トドメはアンコールのメドレー。スウィート・ソウル・レビュー、恋のルール・新しいルール、プレイボーイ・プレイガールまで!この日、ピチカートのライブを観ていないコンプレックスがだいぶ消えた。

小沢健二(11.12 豊洲PIT)
復活以降のツアーは最低1回ずつは観ているが、今回はツアーではなく豊洲2デイズのみ。しかも、ライブハウスでシンプルな編成でのバンドセットだった。そのせいか、いつになく観客との距離(物理的な、だけでなく)が近いライブだと感じた。
軽快なホーンの音色はないが、タイトなバンドサウンドは「シナモン(都市と家庭)」や「フクロウの声が聞こえる」などでとても効果的に響いた。そのうえ、過去のライブ以上にフロアは大合唱になった。「ぼくらが旅に出る理由」間奏のホーンパート、「痛快ウキウキ通り」の♪パーパラッパッパラなどだ。
しかし、過去のどんな名曲よりも新曲の「彗星」が1番輝きを放っていた。これが1番素晴らしい事だ。この日は音源よりも壮大なロングver.で、しかも撮影可。来年の大規模ライブでこの曲がフルバンドで披露されるのが早くも楽しみだ。
ちなみに自分が行った2日目のみ、「今夜はブギー・バック」が演奏されスチャダラパーが登場するというサプライズもあった。

松任谷由実(3.7 日本武道館)
一回観ておきたいという気持ちがあったユーミン。今回のツアーはこれまでのライブ演出の要素を取り入れたベスト的なライブという事で、思い切って参加した。しかも28年振りの武道館というメモリアルな公演だ。

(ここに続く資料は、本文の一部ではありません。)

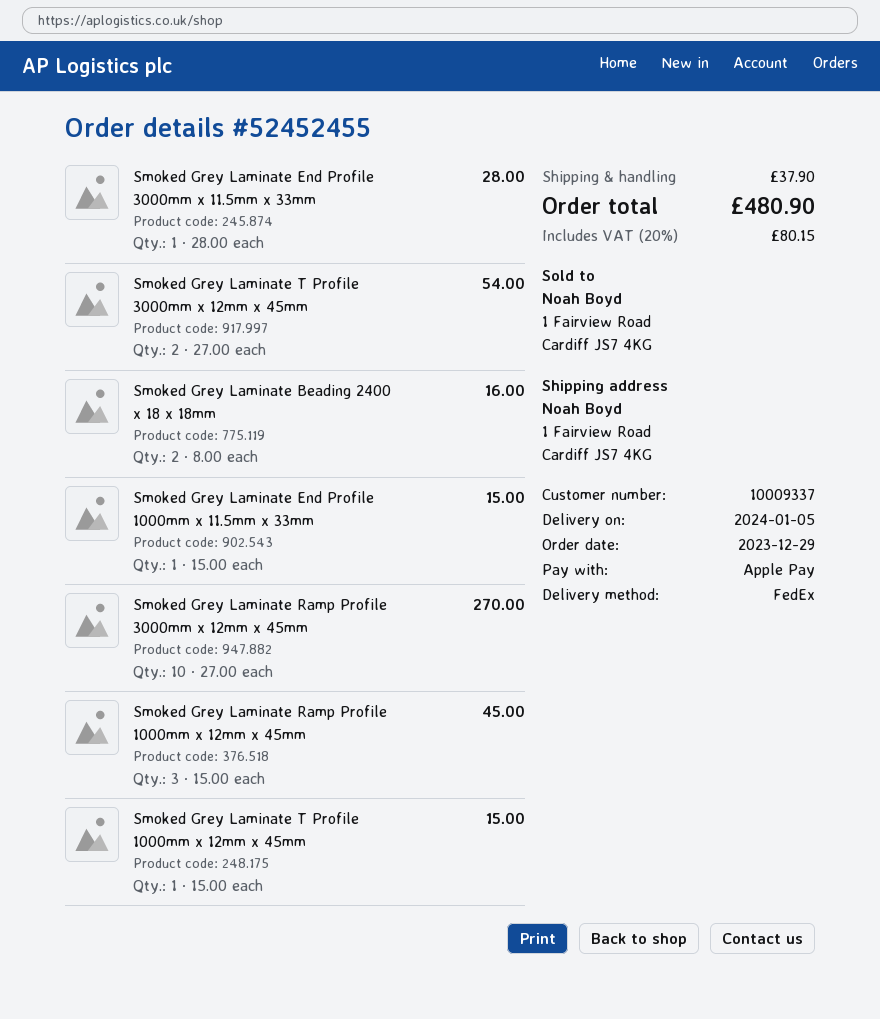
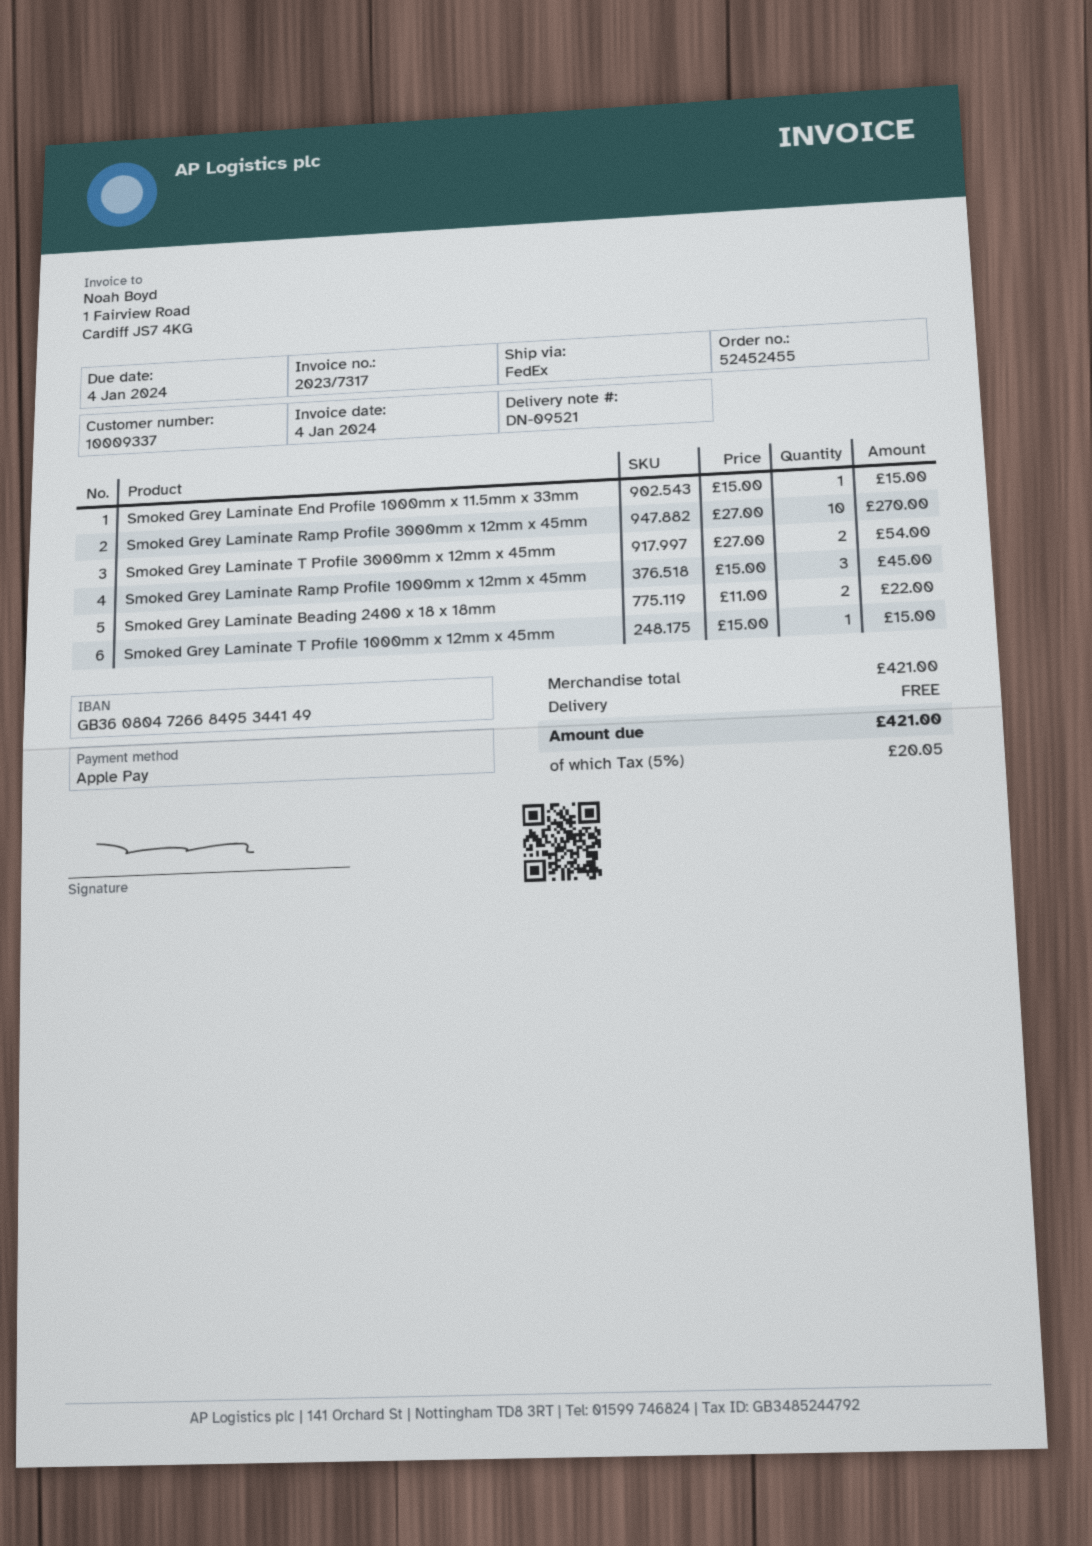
Smoked Grey Laminate End Profile 3000mm x 11.5mm x 33mm: 1 x 28.00 = 28.00 -> none
Smoked Grey Laminate Beading 2400 x 18 x 18mm: 2 x 8.00 = 16.00 -> 2 x 11.00 = 22.00
shipping: 37.90 -> 0.00
tax: 20% = 80.15 -> 5% = 20.05
total: 480.90 -> 421.00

しかし、開演するなりいきなりの衝撃。ユーミン、象に乗って下からせり上がってくる!しかもこの演出、40年前のツアー演出からヒントを得たのだとか。一体どうなってるんだ。
会場はアリーナ中央に円形のステージが設置され、360度から観客が見守る中、名曲の数々が披露されていく。ダンデライオンも、Hello,my friendも、DESTINYもやった。正直中盤はコアな選曲で難しかったが、衣装替えや演出が目まぐるしく変わり、観る者を全く飽きさせない。後半には空中で高速回転するかつてのシャングリラ的な演出まであった。
曲を知らない人でも、十分楽しめるであろうショーだった。これでチケット1万円以内というのは、安いのかも知れない。

米津玄師(1.27 横浜アリーナ)
アリーナ8列目、肉眼でも余裕で見える神席だった。アルバム「BOOTLEG」収録曲を中心に、ヒットチャートを賑わせた楽曲満載のセットリスト。紅白出場の余韻が冷めない中での本編ラスト「Lemon」はしかと心に響いた。

J-POPの大箱ライブでは、よく観客がサビ以外でもずっと手拍子をしながら観ているのを目にする。この日もその例に漏れず、ではあったが、1曲目「Flamingo」のビートに乗せて皆が手拍子していたのは結構異様だった。2019年、あんなエッジーな楽曲が大衆音楽として成立しているのだ。米津玄師は日本人のポップの価値観を本気で変えに行っている。

欅坂46(9.18 東京ドーム)
初の東京ドーム公演をアリーナ席で拝見。スクラップ工場をモチーフにしためちゃくちゃ金かかってそうなセットで、ステージ上にあった車も本物なんだとか。
ツアーを欠席していた平手友梨奈が冒頭からフル出演し、セットと映像が一体となった演出を繰り広げる。センターステージでは時折水が高く上がる演出もあった。まるでラスベガスのホテルのショーだ。
アンコールラスト、久々に披露された「不協和音」にはこの日1番のどよめきが起きていた。でも個人的には「世界には愛しかない」と「二人セゾン」が泣けた。